Data =
[Start of Attachment]
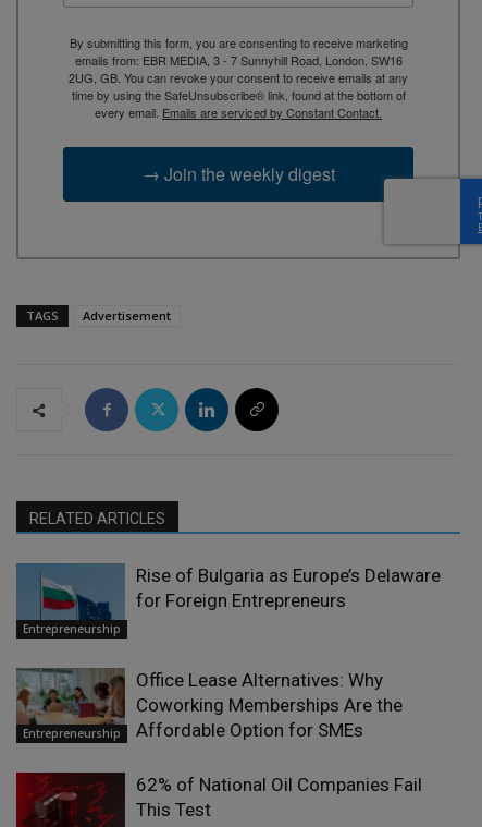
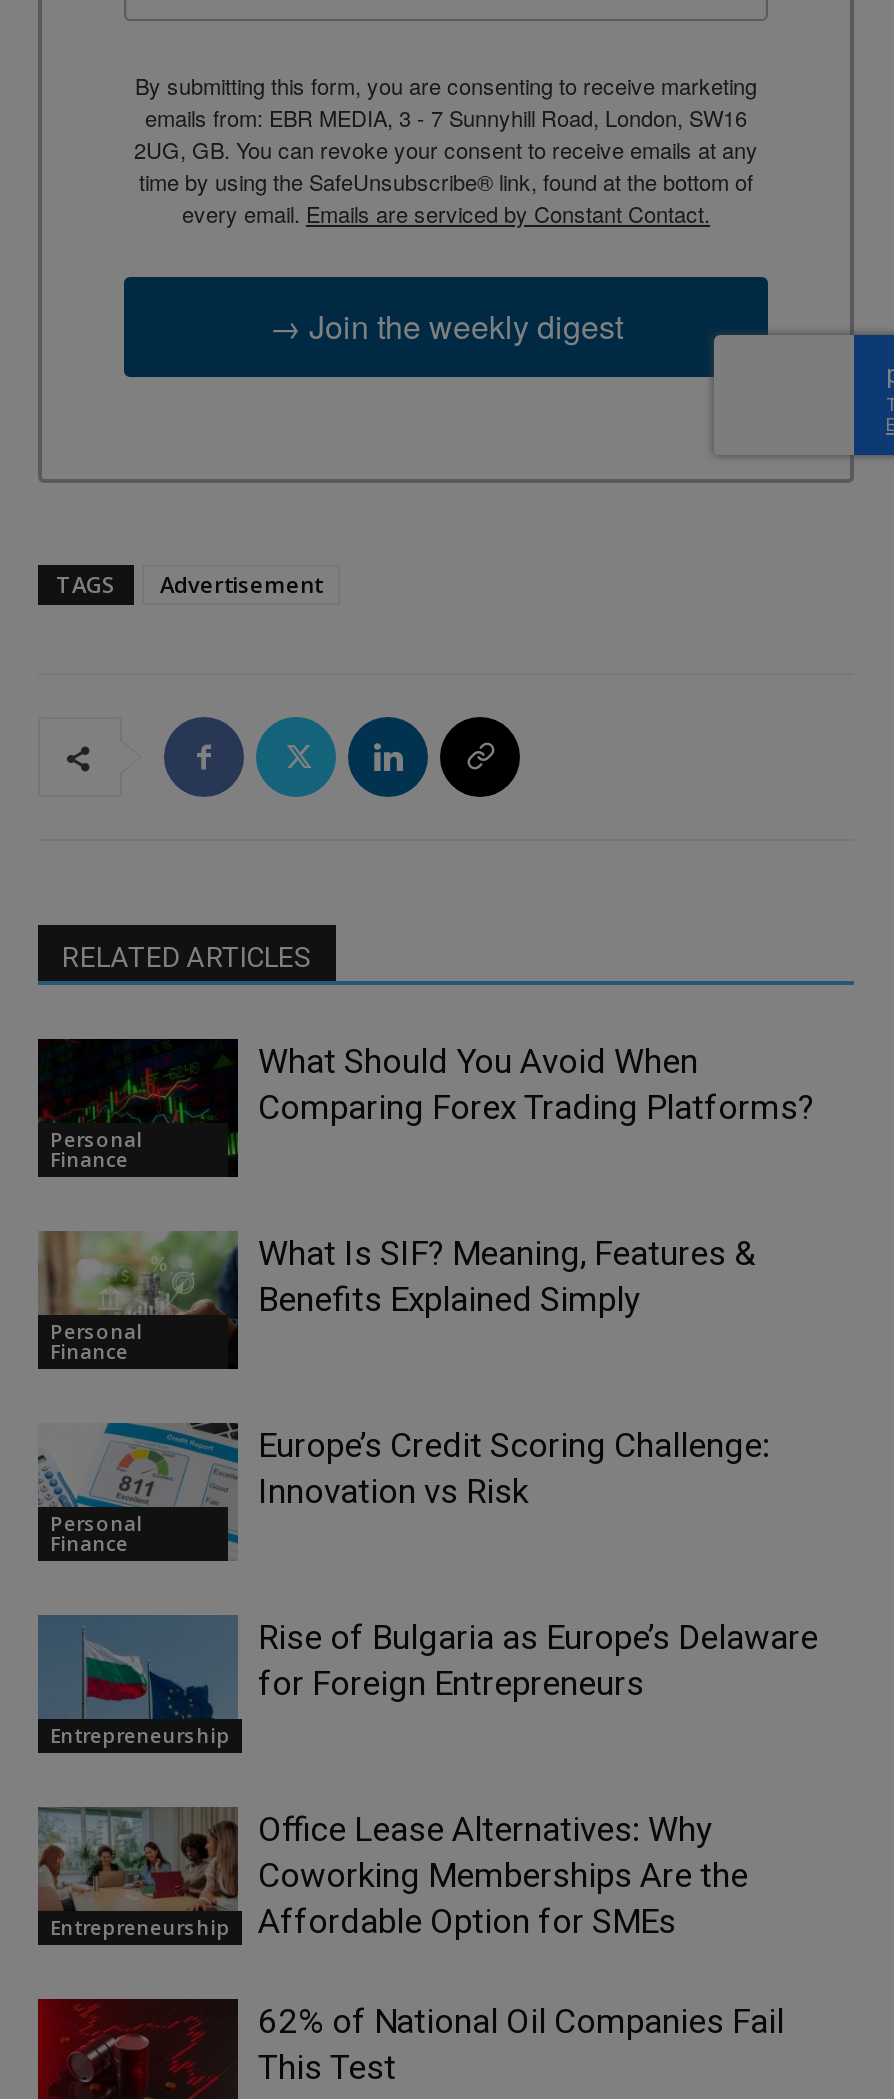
none -> [36,1037,240,1175] [image] | Personal | Finance
none -> [36,1421,240,1563] [image] | Personal | Finance
none -> [40,1231,242,1367] [image] | Personal | Finance
none -> [258,1041,814,1127] What Should You Avoid When | Comparing Forex Trading Platforms?
none -> [258,1233,756,1319] What Is SIF? Meaning, Features & | Benefits Explained Simply
none -> [258,1425,770,1511] Europe’s Credit Scoring Challenge: | Innovation vs Risk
[End of Attachment]
Repeat each line of the records exactly, dropping the pictures.

none -> [36,1037,240,1175] [image] | Personal | Finance
none -> [36,1421,240,1563] [image] | Personal | Finance
none -> [40,1231,242,1367] [image] | Personal | Finance
none -> [258,1041,814,1127] What Should You Avoid When | Comparing Forex Trading Platforms?
none -> [258,1233,756,1319] What Is SIF? Meaning, Features & | Benefits Explained Simply
none -> [258,1425,770,1511] Europe’s Credit Scoring Challenge: | Innovation vs Risk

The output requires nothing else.